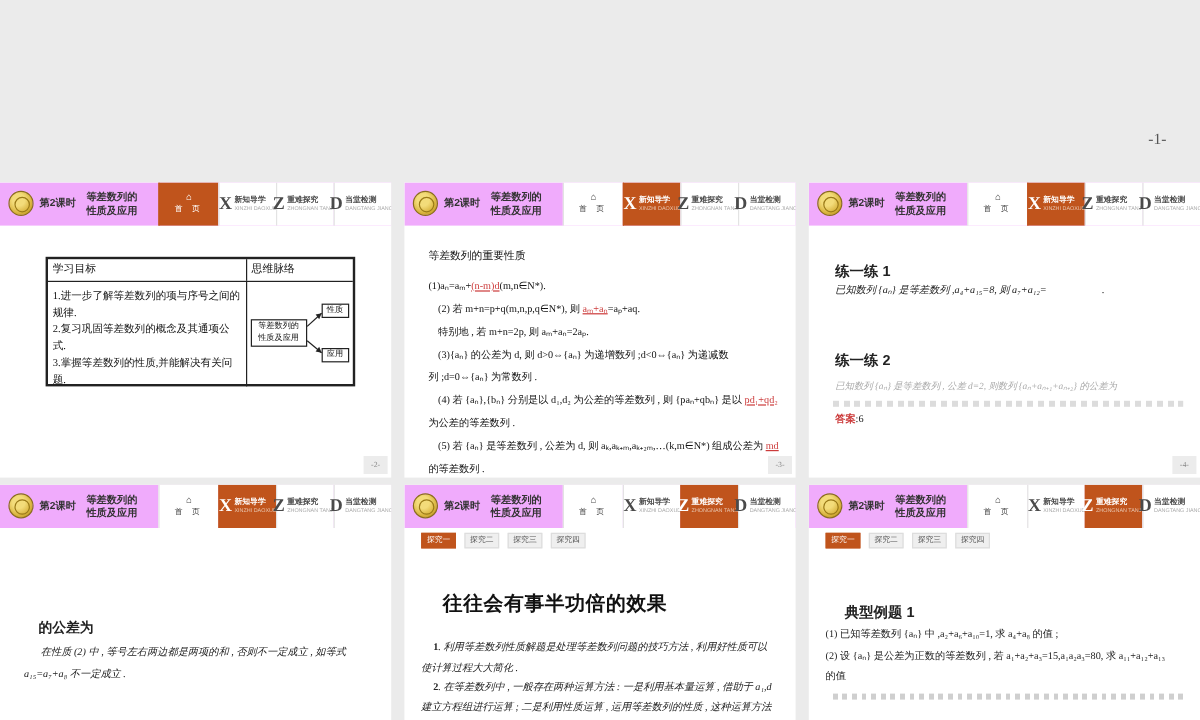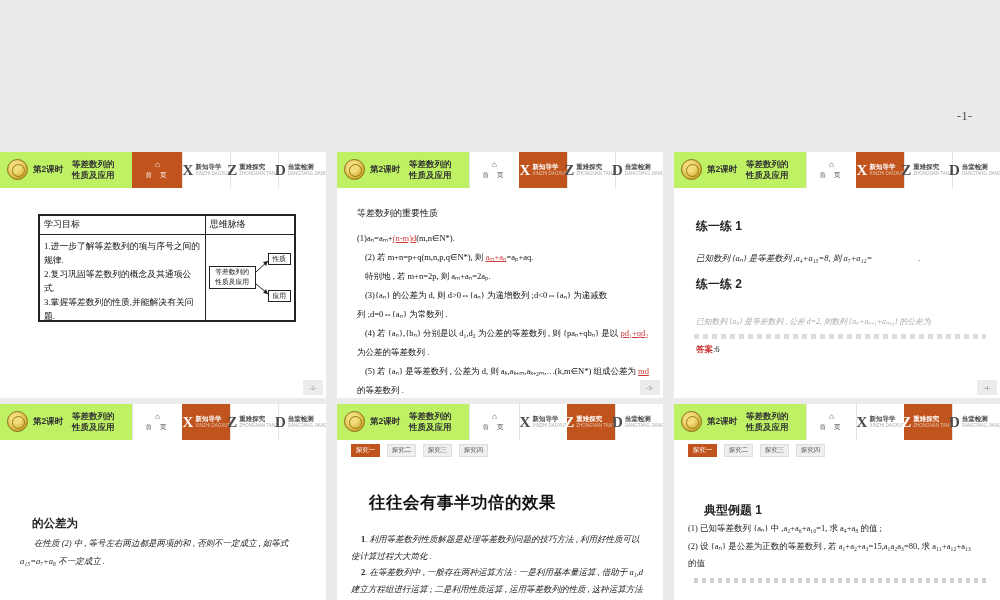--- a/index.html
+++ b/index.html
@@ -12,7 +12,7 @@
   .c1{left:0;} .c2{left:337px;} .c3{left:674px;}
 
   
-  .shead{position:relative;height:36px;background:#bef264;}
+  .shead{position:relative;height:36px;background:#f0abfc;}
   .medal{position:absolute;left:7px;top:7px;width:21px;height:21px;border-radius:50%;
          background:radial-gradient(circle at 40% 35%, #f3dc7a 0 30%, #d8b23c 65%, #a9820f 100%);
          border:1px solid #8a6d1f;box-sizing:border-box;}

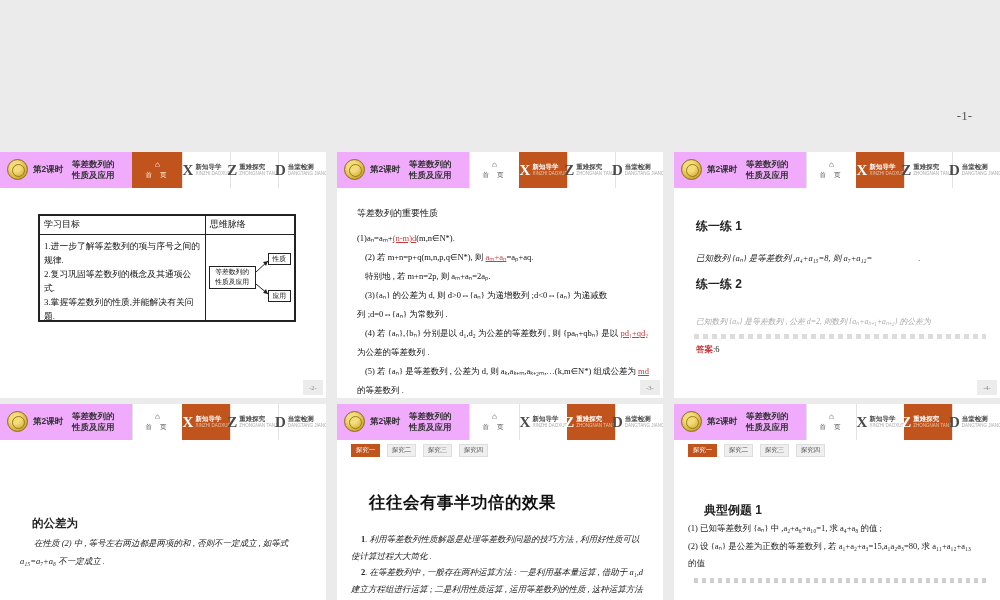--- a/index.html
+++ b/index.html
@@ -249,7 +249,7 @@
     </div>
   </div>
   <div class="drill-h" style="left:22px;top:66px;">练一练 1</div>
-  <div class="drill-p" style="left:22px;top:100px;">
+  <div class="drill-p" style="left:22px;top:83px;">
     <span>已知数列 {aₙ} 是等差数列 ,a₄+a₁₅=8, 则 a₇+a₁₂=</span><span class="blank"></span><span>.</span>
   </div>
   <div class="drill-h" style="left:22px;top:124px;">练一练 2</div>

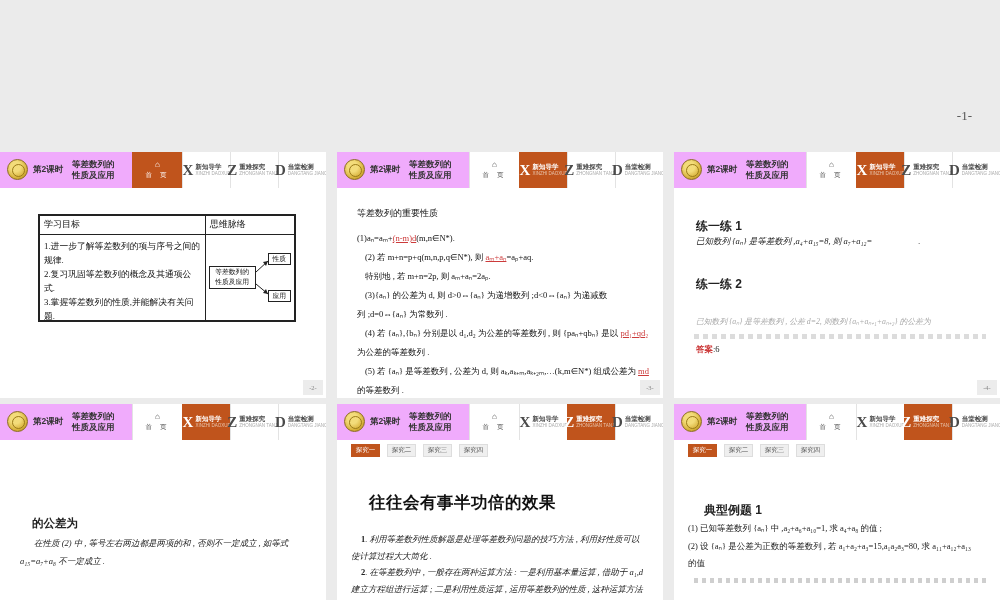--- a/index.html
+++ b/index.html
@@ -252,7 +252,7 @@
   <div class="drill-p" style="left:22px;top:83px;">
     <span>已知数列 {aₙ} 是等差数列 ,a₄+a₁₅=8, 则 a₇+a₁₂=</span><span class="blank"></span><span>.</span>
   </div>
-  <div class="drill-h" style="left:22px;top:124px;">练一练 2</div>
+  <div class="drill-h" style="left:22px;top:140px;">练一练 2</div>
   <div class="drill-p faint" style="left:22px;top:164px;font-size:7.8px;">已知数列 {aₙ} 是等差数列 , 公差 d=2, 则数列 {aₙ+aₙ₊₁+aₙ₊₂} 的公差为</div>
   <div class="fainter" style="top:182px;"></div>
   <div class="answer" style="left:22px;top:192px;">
■ ■ ■ ■ ■
-- Exercise details --
An exact copy of the listing is needed, minus its pictures.

-- Your response --
--- a/index.html
+++ b/index.html
@@ -12,7 +12,7 @@
   .c1{left:0;} .c2{left:337px;} .c3{left:674px;}
 
   
-  .shead{position:relative;height:36px;background:#bef264;}
+  .shead{position:relative;height:36px;background:#f0abfc;}
   .medal{position:absolute;left:7px;top:7px;width:21px;height:21px;border-radius:50%;
          background:radial-gradient(circle at 40% 35%, #f3dc7a 0 30%, #d8b23c 65%, #a9820f 100%);
          border:1px solid #8a6d1f;box-sizing:border-box;}

--- a/index.html
+++ b/index.html
@@ -249,7 +249,7 @@
     </div>
   </div>
   <div class="drill-h" style="left:22px;top:66px;">练一练 1</div>
-  <div class="drill-p" style="left:22px;top:100px;">
+  <div class="drill-p" style="left:22px;top:83px;">
     <span>已知数列 {aₙ} 是等差数列 ,a₄+a₁₅=8, 则 a₇+a₁₂=</span><span class="blank"></span><span>.</span>
   </div>
   <div class="drill-h" style="left:22px;top:124px;">练一练 2</div>

--- a/index.html
+++ b/index.html
@@ -252,7 +252,7 @@
   <div class="drill-p" style="left:22px;top:83px;">
     <span>已知数列 {aₙ} 是等差数列 ,a₄+a₁₅=8, 则 a₇+a₁₂=</span><span class="blank"></span><span>.</span>
   </div>
-  <div class="drill-h" style="left:22px;top:124px;">练一练 2</div>
+  <div class="drill-h" style="left:22px;top:140px;">练一练 2</div>
   <div class="drill-p faint" style="left:22px;top:164px;font-size:7.8px;">已知数列 {aₙ} 是等差数列 , 公差 d=2, 则数列 {aₙ+aₙ₊₁+aₙ₊₂} 的公差为</div>
   <div class="fainter" style="top:182px;"></div>
   <div class="answer" style="left:22px;top:192px;">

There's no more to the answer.